» **Aim of the task**:
For the entries that follow, set down each one exactly and drop any pictures.

» **Revision tracking records**:
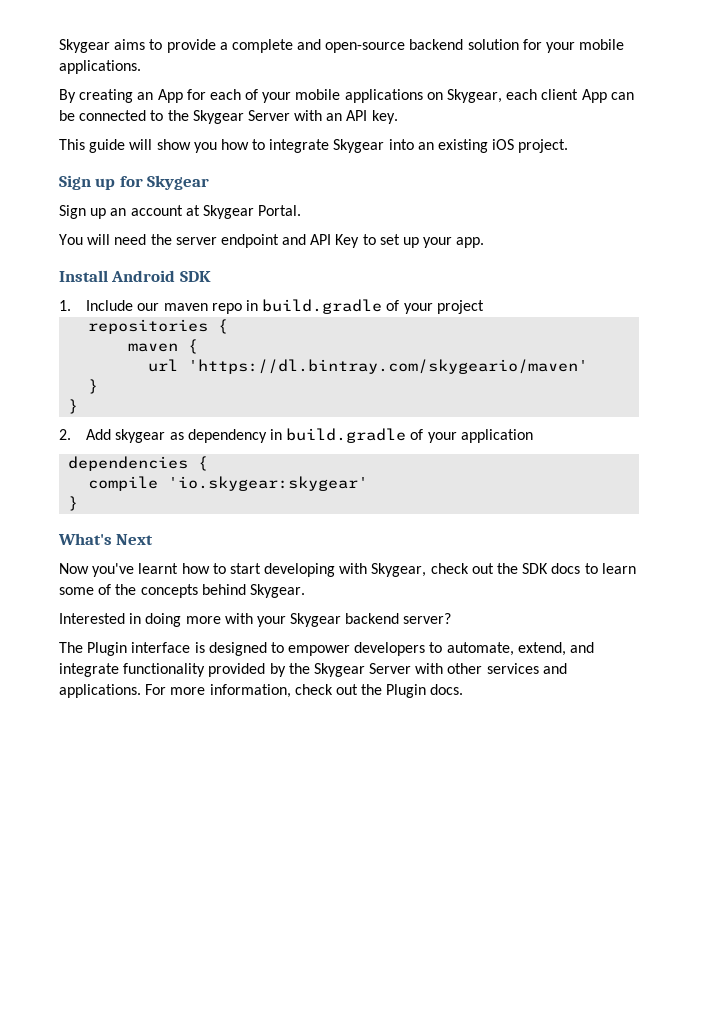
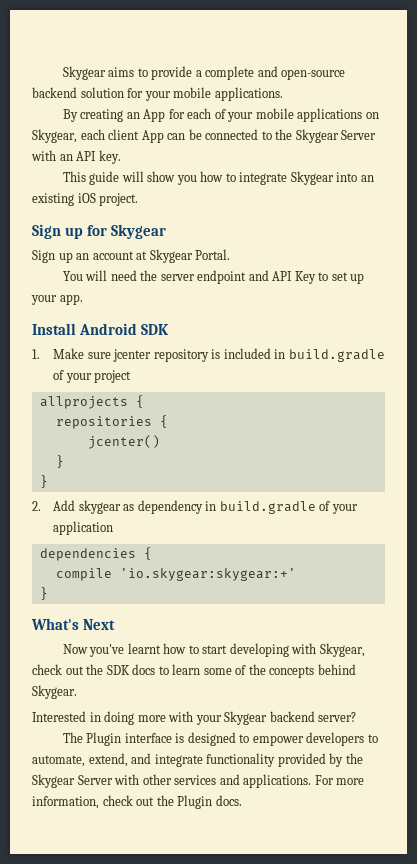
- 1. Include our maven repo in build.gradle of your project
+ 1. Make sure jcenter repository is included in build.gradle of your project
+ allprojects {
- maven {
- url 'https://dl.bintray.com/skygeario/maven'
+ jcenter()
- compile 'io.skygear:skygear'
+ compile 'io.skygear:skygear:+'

» **Solution**:
- 1. Include our maven repo in build.gradle of your project
+ 1. Make sure jcenter repository is included in build.gradle of your project
+ allprojects {
- maven {
- url 'https://dl.bintray.com/skygeario/maven'
+ jcenter()
- compile 'io.skygear:skygear'
+ compile 'io.skygear:skygear:+'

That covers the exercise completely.